◆ **Image comparison data**:
☆ ☆ ☆ ☆ ☆

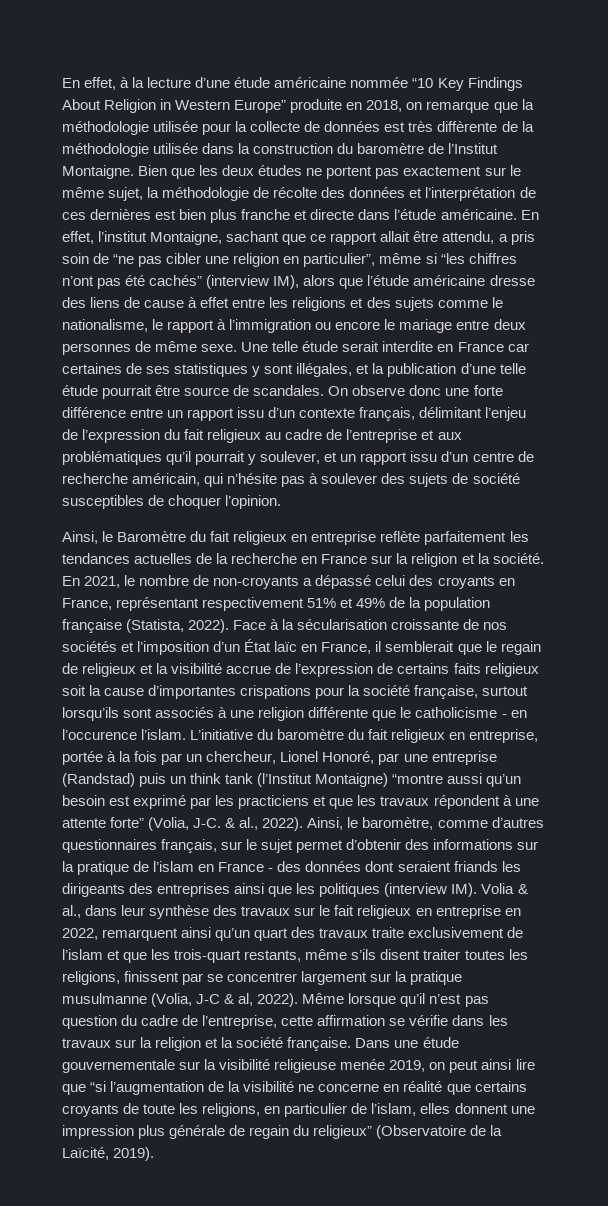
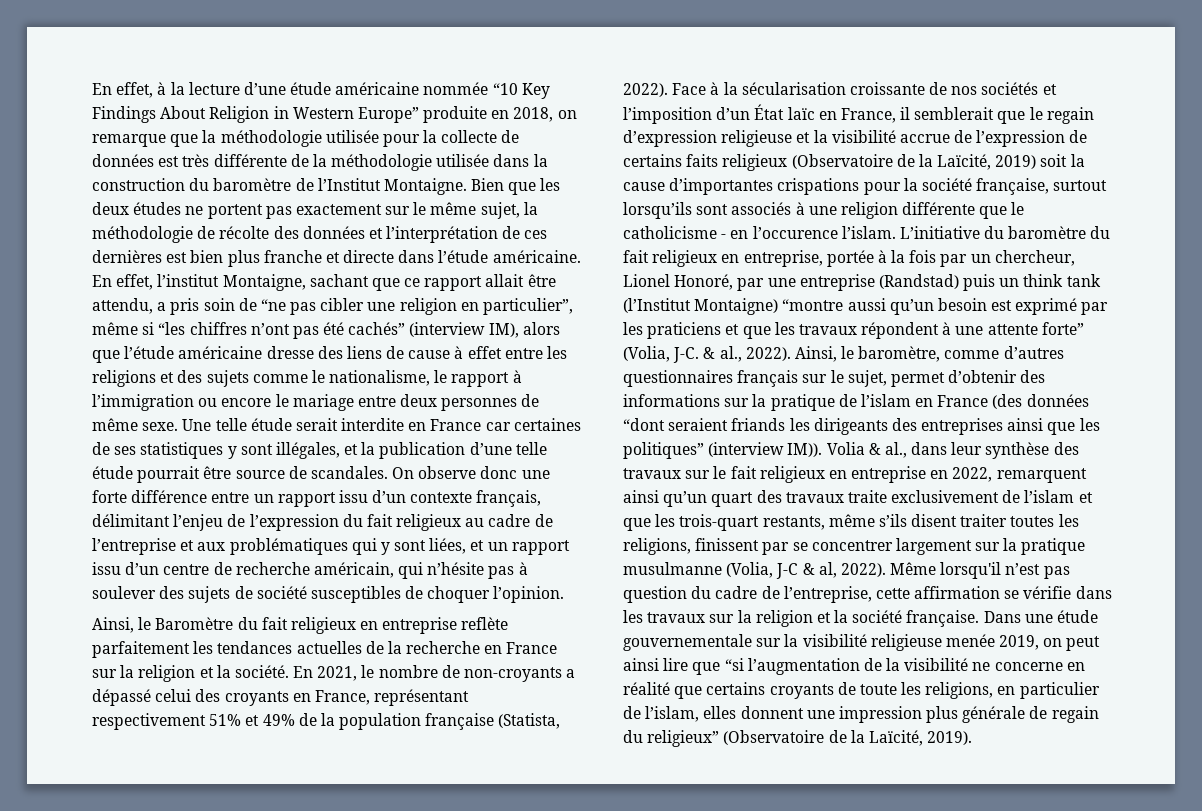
[437,121,498,132] diffèrente -> [213,154,287,167] différente
[166,451,321,465] qu’il pourrait y soulever, -> [351,538,467,555] qui y sont liées,
[62,663,137,677] de religieux -> [623,130,793,147] d’expression religieuse
(539, 670) none -> [791,154,1037,170] (Observatoire de la Laïcité, 2019)
[238,795,310,809] practiciens -> [647,322,722,339] praticiens
[161,839,294,853] français, sur le sujet -> [737,370,887,387] français sur le sujet,
[268,861,395,872] - des données dont -> [992,394,1089,409] [623,418,665,431] (des données “dont
[319,883,478,897] politiques (interview IM). -> [623,442,823,459] politiques” (interview IM)).
[348,993,426,1007] lorsque qu’il -> [940,562,1002,579] lorsqu'il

☆ ☆ ☆ ☆ ☆

◆ **Problem details**:
The answer must be an exact copy of the records, with no images in it.

◆ **Response area**:
[437,121,498,132] diffèrente -> [213,154,287,167] différente
[166,451,321,465] qu’il pourrait y soulever, -> [351,538,467,555] qui y sont liées,
[62,663,137,677] de religieux -> [623,130,793,147] d’expression religieuse
(539, 670) none -> [791,154,1037,170] (Observatoire de la Laïcité, 2019)
[238,795,310,809] practiciens -> [647,322,722,339] praticiens
[161,839,294,853] français, sur le sujet -> [737,370,887,387] français sur le sujet,
[268,861,395,872] - des données dont -> [992,394,1089,409] [623,418,665,431] (des données “dont
[319,883,478,897] politiques (interview IM). -> [623,442,823,459] politiques” (interview IM)).
[348,993,426,1007] lorsque qu’il -> [940,562,1002,579] lorsqu'il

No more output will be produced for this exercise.